Le député Éric Massin a présenté aujourd’hui en commission Affaires sociales la proposition de loi du Groupe PS visant à supprimer la limitation des allocations d’insertion dans le temps pour les bénéficiaires qui prouvent une recherche active d’emploi.

 

Le PS assume sa part de responsabilité dans l’adoption – sous le gouvernement précédent – de cette mesure. Cependant, il faut se rappeler que cette décision prise pour sortir de la crise institutionnelle est issue d’un compromis avec des partis de droite – partisans de mesures plus dures comme la limitation pure et simple de toutes les allocations. De plus, la durée et la gravité de la crise économique ont accentué les effets de la mesure ce qui explique que beaucoup de jeunes qui cherchent un emploi restent sans travail et sont privés d’allocation.

 

Ceci étant dit, il n’est pas trop tard pour corriger les effets les plus injustes de cette mesure, et notamment son automaticité.

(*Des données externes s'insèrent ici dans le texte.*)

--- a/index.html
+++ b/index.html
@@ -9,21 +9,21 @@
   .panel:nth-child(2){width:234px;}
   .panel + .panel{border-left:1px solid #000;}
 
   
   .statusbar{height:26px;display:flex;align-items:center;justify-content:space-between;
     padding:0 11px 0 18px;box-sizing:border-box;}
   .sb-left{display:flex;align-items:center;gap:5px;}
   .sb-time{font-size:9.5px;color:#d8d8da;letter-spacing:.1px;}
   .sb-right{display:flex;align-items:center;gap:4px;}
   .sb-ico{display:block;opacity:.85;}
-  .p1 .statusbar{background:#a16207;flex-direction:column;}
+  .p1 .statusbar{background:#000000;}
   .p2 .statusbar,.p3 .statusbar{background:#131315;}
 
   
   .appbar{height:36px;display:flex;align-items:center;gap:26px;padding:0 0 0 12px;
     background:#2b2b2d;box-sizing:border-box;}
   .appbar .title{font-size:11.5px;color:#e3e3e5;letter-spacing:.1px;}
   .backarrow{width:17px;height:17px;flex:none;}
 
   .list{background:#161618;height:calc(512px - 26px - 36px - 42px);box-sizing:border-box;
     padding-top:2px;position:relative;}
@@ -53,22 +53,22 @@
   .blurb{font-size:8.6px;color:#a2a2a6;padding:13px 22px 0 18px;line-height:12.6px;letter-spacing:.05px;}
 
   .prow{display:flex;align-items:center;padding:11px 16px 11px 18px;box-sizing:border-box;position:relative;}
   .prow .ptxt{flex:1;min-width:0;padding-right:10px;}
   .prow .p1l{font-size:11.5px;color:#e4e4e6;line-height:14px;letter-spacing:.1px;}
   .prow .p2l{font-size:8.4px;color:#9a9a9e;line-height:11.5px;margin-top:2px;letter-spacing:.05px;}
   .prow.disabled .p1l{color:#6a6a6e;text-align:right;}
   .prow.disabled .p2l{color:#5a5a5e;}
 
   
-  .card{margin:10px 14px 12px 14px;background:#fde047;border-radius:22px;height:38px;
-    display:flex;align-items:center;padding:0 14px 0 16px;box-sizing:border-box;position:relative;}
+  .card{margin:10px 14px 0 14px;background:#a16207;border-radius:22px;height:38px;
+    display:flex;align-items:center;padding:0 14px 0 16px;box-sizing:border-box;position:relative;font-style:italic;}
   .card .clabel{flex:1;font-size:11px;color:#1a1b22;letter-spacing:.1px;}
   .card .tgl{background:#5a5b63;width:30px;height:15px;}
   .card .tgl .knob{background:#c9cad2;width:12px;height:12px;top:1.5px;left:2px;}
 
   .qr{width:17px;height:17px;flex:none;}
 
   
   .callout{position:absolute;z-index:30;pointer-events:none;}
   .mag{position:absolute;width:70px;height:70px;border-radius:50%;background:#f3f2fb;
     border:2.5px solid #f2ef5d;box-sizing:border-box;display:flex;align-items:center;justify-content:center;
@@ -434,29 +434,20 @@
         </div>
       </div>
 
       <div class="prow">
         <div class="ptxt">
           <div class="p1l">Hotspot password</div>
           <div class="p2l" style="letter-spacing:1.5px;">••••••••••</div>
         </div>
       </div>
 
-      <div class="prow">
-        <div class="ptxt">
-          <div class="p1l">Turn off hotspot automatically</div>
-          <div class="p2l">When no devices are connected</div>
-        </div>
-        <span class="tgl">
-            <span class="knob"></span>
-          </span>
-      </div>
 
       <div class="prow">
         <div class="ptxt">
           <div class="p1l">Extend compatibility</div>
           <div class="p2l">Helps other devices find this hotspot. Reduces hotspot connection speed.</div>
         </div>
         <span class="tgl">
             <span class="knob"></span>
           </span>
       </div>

Aujourd’hui en effet, la limitation dans le temps du droit aux allocations d’insertion sanctionne également ceux qui font tous les efforts nécessaires pour trouver un emploi, ce qui n’est ni juste, ni pertinent.

 

Pour Éric Massin : « Nous pouvons grandir en reconnaissant nos erreurs et plus encore en les réparant. C’est la raison pour laquelle le Groupe PS propose d’abandonner la logique de limitation automatique du droit aux allocations d’insertion afin de ne pas sanctionner ceux qui cherchent activement un emploi. »

 

La commission Affaires sociales a entamé le débat et attend avant de se prononcer les chiffres que l’Onem doit fournir pour avoir un état des lieux précis.


Par ailleurs, le Groupe PS rappelle son opposition aux mesures supplémentaires prises par le gouvernement Michel concernant l’accès aux allocations d’insertion. Ces mesures ont pour effet d’empêcher des jeunes de bénéficier des allocations dès lors qu’ils atteignent l’âge de 25 ans ou qu’ils n’ont pas vu leurs études sanctionnées par un diplôme du secondaire supérieur. Concrètement, cela signifie par exemple que des jeunes pourraient hésiter à entreprendre des études longues car ils seraient alors sans ressources à l’issue de celles-ci s’ils ne trouvent pas immédiatement un travail.